Exercise goal:
Exactly the lines from the first line of the records to the line holding "Dreamgirl Adult Costume: 18.5" should be duplicated, and nothing more; pictures stay out.

Content revision data:
>>>

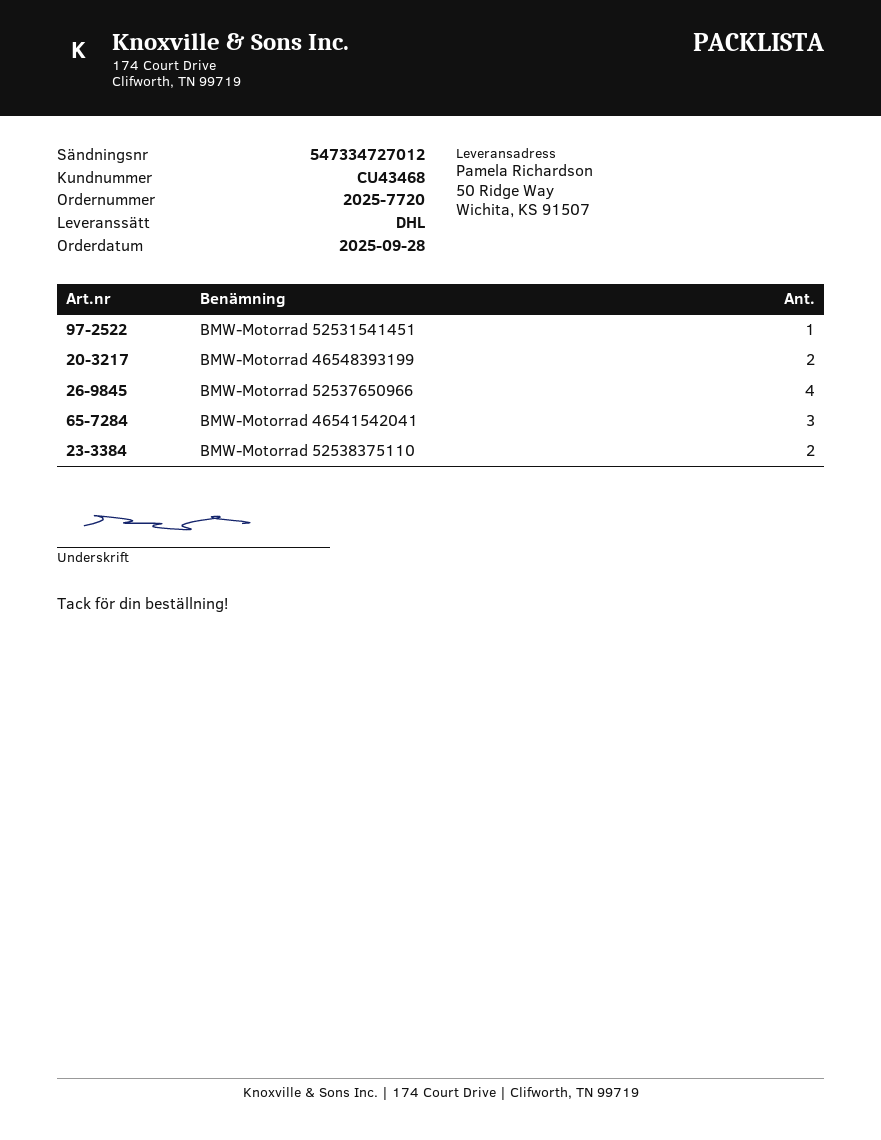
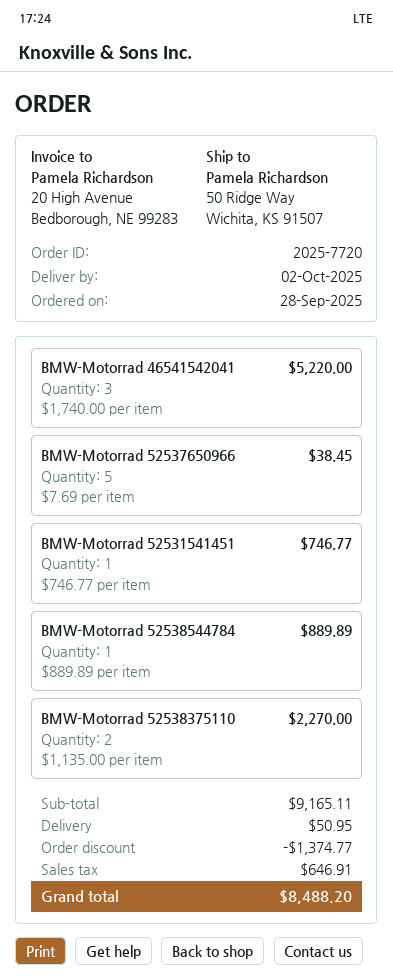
BMW-Motorrad 46548393199: 2 -> none
BMW-Motorrad 52537650966: 4 -> 5
BMW-Motorrad 52538544784: none -> 1

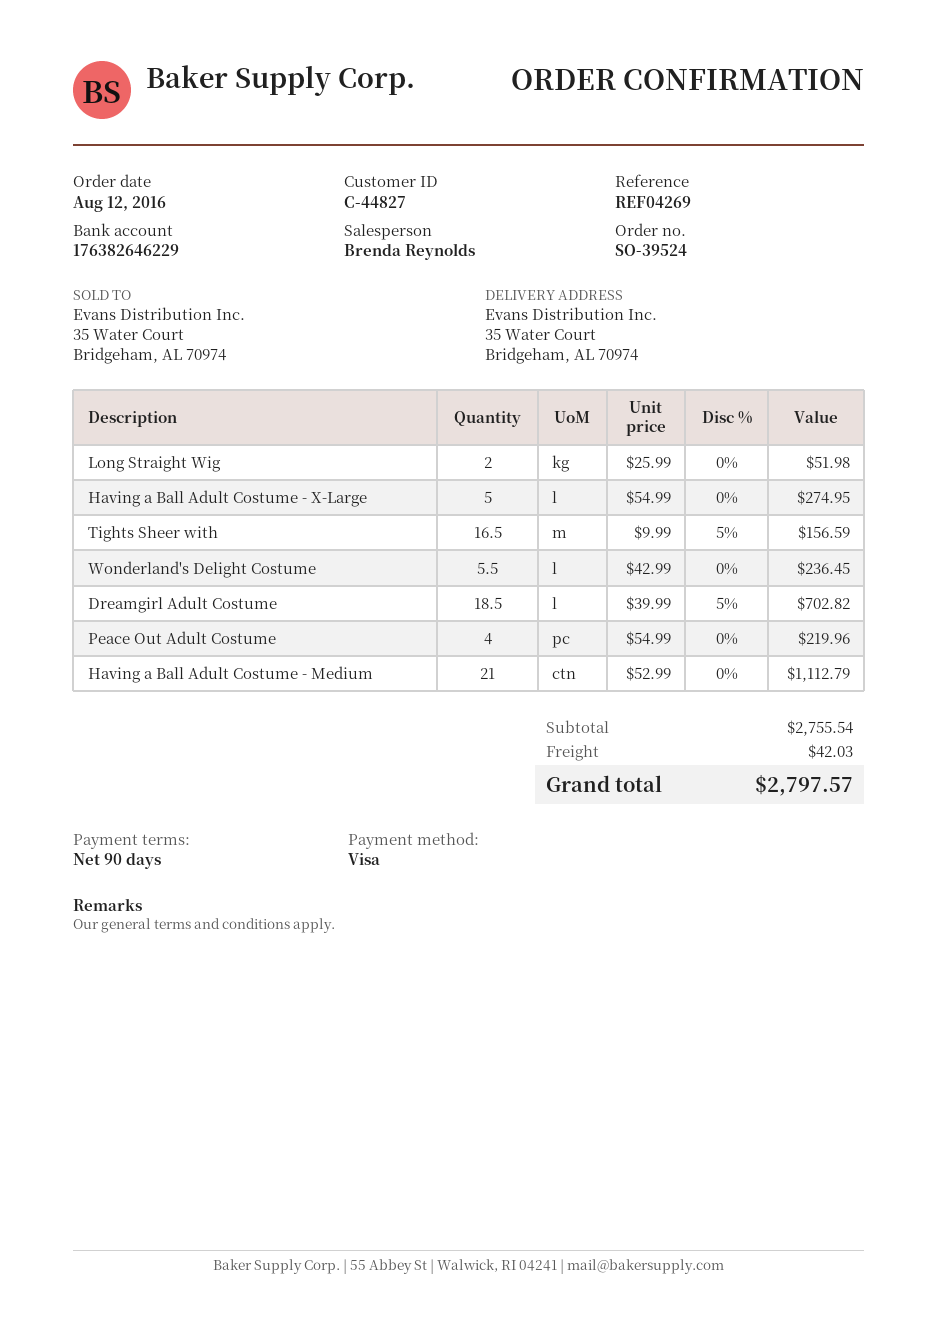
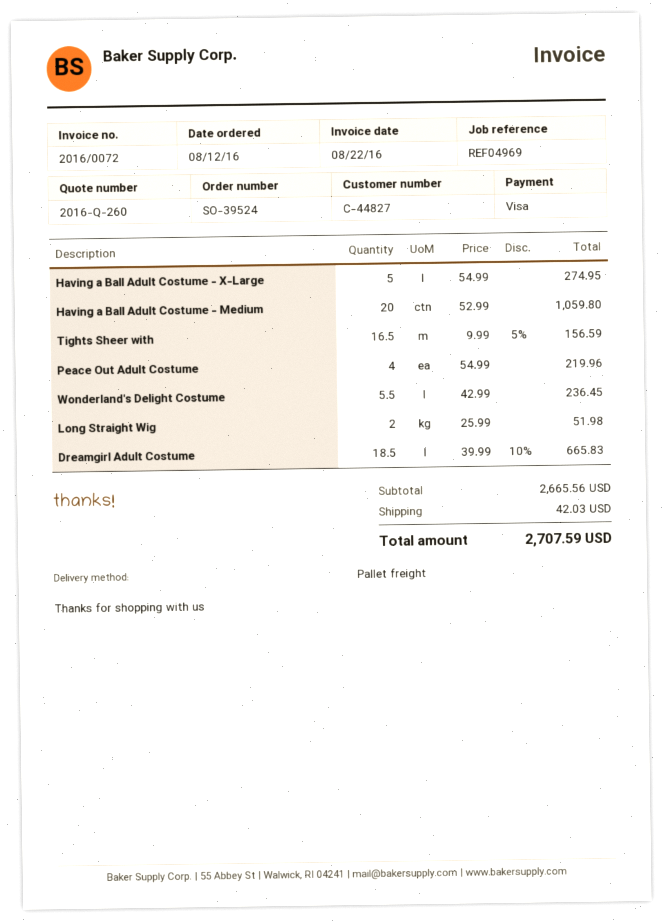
reference: REF04269 -> REF04969
Dreamgirl Adult Costume: 18.5 x 39.99 - 5% = 702.82 -> 18.5 x 39.99 - 10% = 665.83
Having a Ball Adult Costume - Medium: 21 x 52.99 = 1112.79 -> 20 x 52.99 = 1059.80
subtotal: 2755.54 -> 2665.56
total: 2797.57 -> 2707.59

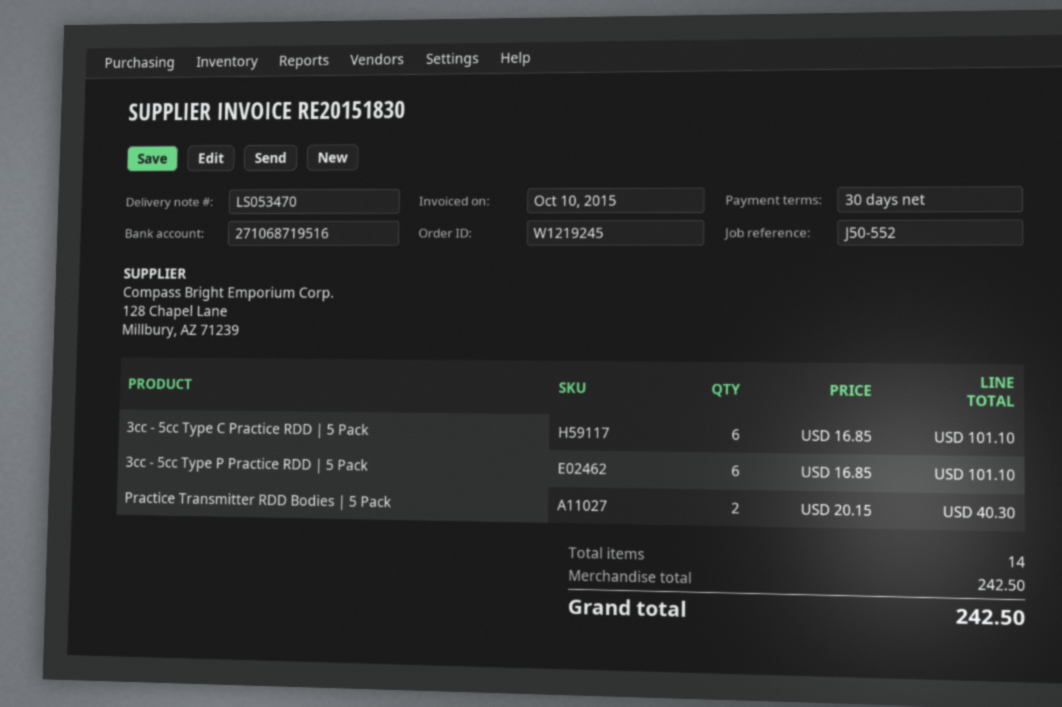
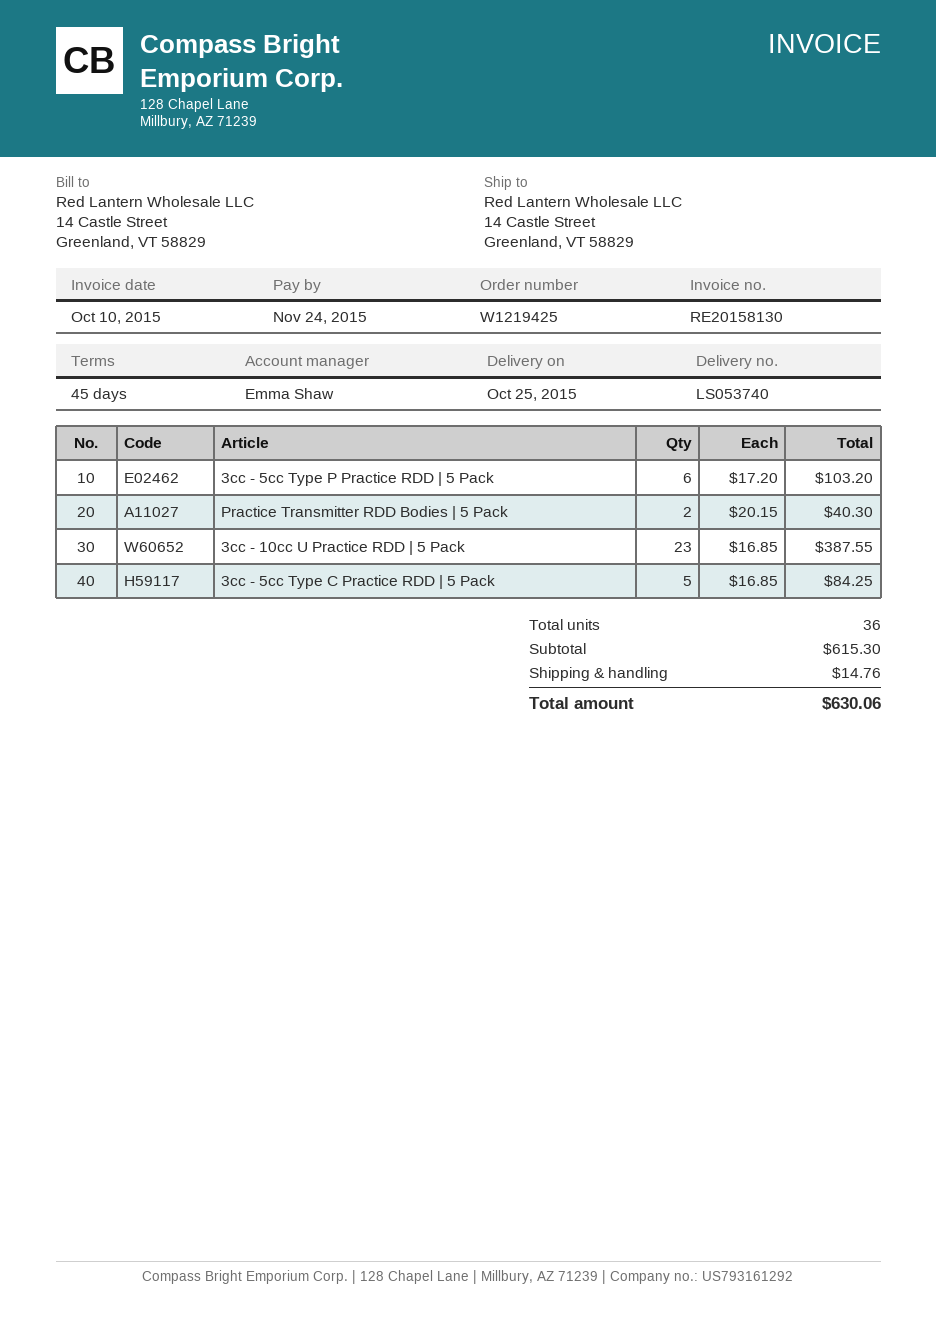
order number: W1219245 -> W1219425
delivery note number: LS053470 -> LS053740
invoice number: RE20151830 -> RE20158130
payment terms: 30 days -> 45 days
3cc - 5cc Type C Practice RDD | 5 Pack: 6 x 16.85 = 101.10 -> 5 x 16.85 = 84.25
3cc - 5cc Type P Practice RDD | 5 Pack: 6 x 16.85 = 101.10 -> 6 x 17.20 = 103.20
3cc - 10cc U Practice RDD | 5 Pack: none -> 23 x 16.85 = 387.55
total quantity: 14 -> 36
subtotal: 242.50 -> 615.30
shipping: none -> 14.76
total: 242.50 -> 630.06

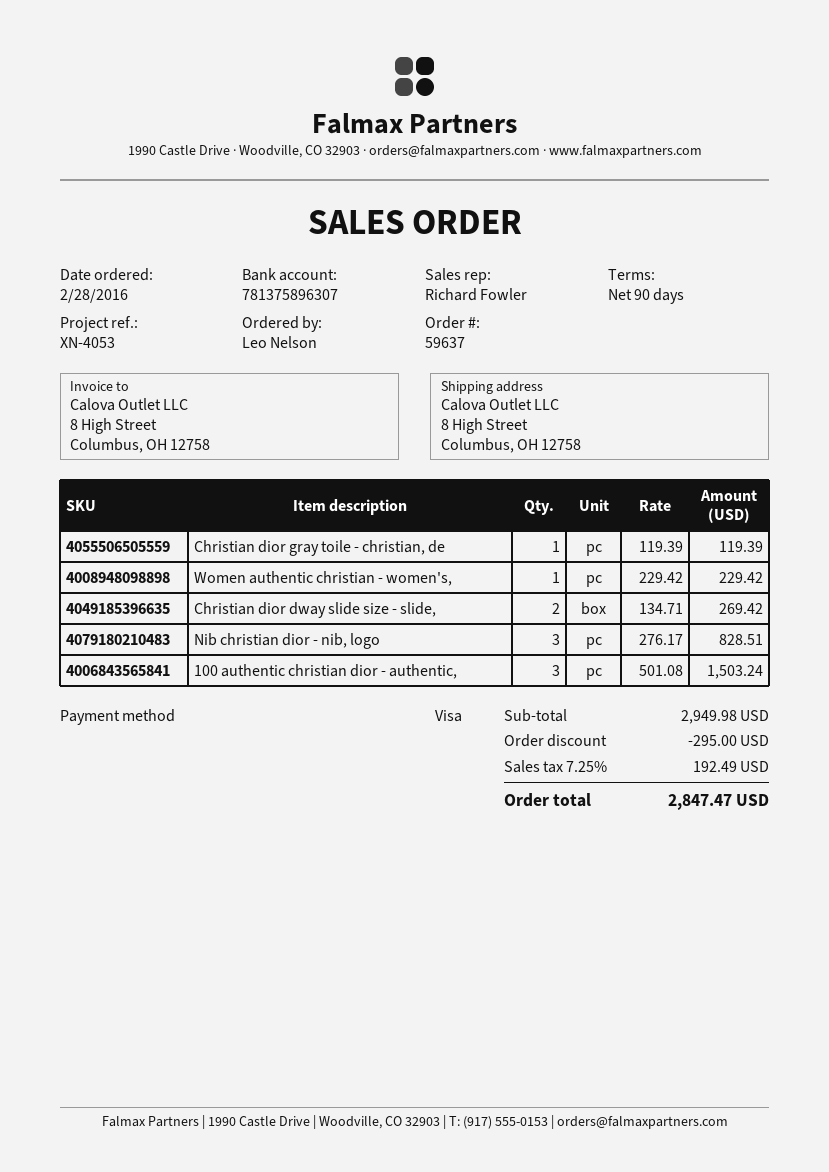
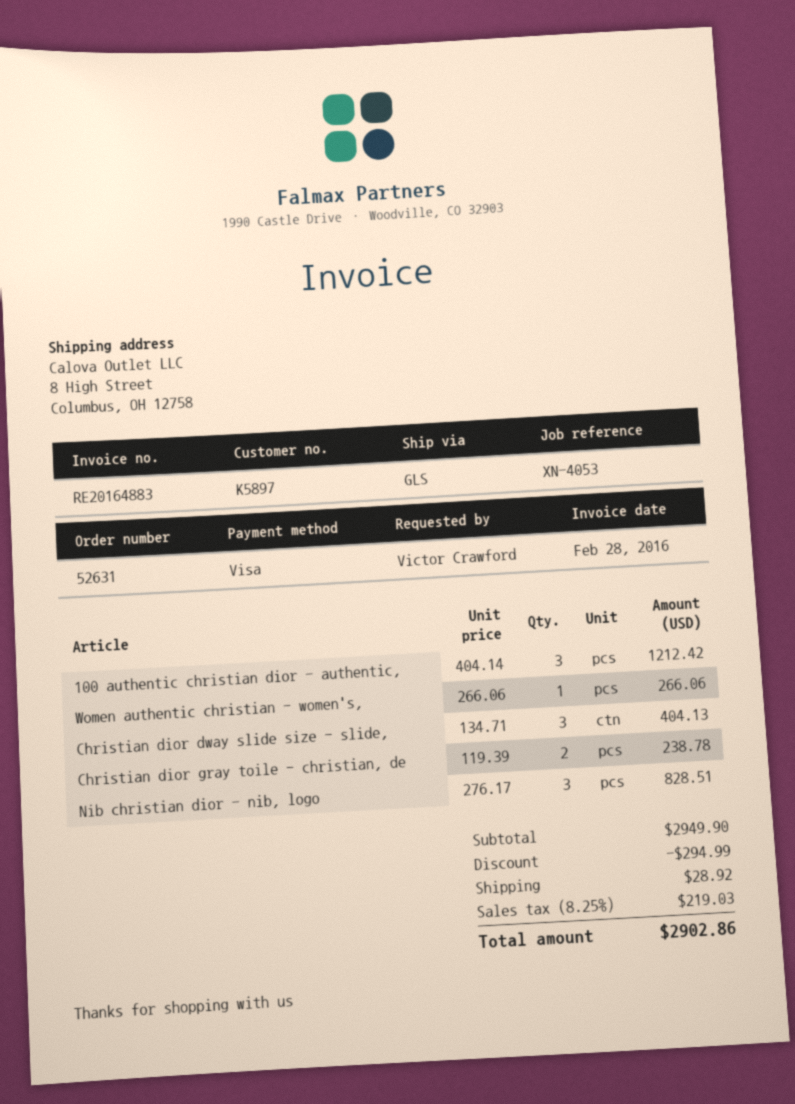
order number: 59637 -> 52631
ordered by: Leo Nelson -> Victor Crawford
Christian dior gray toile - christian, de: 1 x 119.39 = 119.39 -> 2 x 119.39 = 238.78
Women authentic christian - women's,: 1 x 229.42 = 229.42 -> 1 x 266.06 = 266.06
Christian dior dway slide size - slide,: 2 x 134.71 = 269.42 -> 3 x 134.71 = 404.13
100 authentic christian dior - authentic,: 3 x 501.08 = 1503.24 -> 3 x 404.14 = 1212.42
subtotal: 2949.98 -> 2949.90
discount: 295.00 -> 294.99
shipping: none -> 28.92
tax: 7.25% = 192.49 -> 8.25% = 219.03
total: 2847.47 -> 2902.86

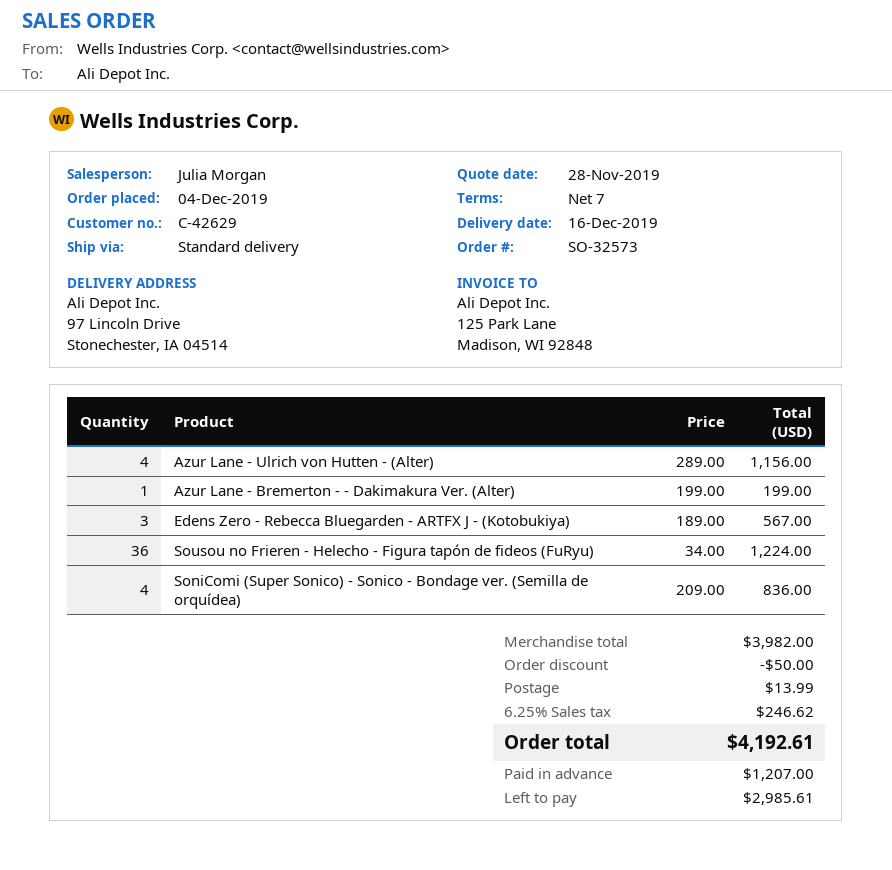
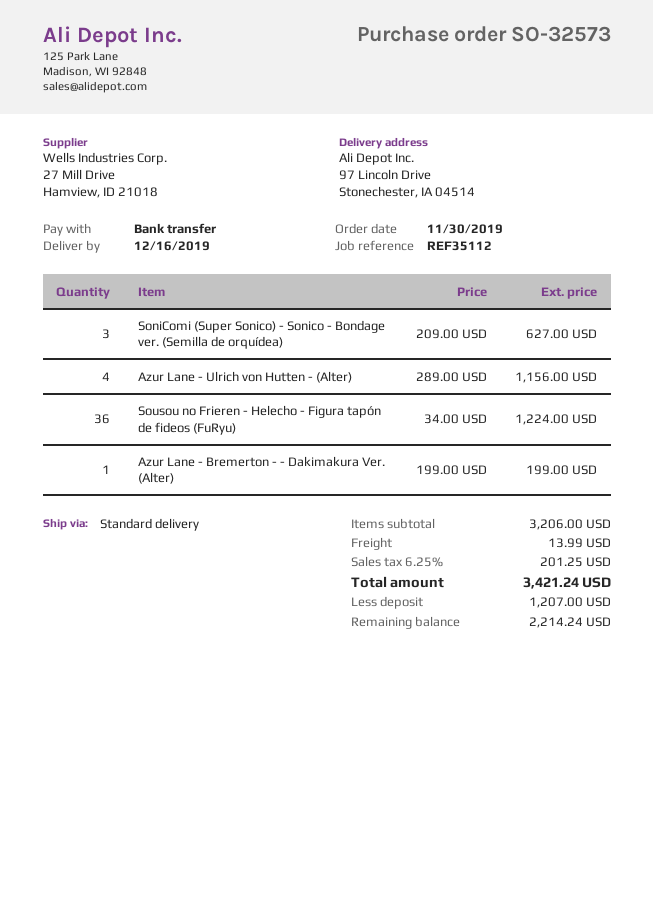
order date: 2019-12-04 -> 2019-11-30
Edens Zero - Rebecca Bluegarden - ARTFX J - (Kotobukiya): 3 x 189.00 = 567.00 -> none
SoniComi (Super Sonico) - Sonico - Bondage ver. (Semilla de orquídea): 4 x 209.00 = 836.00 -> 3 x 209.00 = 627.00
subtotal: 3982.00 -> 3206.00
discount: 50.00 -> none
tax: 6.25% = 246.62 -> 6.25% = 201.25
total: 4192.61 -> 3421.24
balance: 2985.61 -> 2214.24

<<<

Exercise response:
BMW-Motorrad 46548393199: 2 -> none
BMW-Motorrad 52537650966: 4 -> 5
BMW-Motorrad 52538544784: none -> 1

reference: REF04269 -> REF04969
Dreamgirl Adult Costume: 18.5 x 39.99 - 5% = 702.82 -> 18.5 x 39.99 - 10% = 665.83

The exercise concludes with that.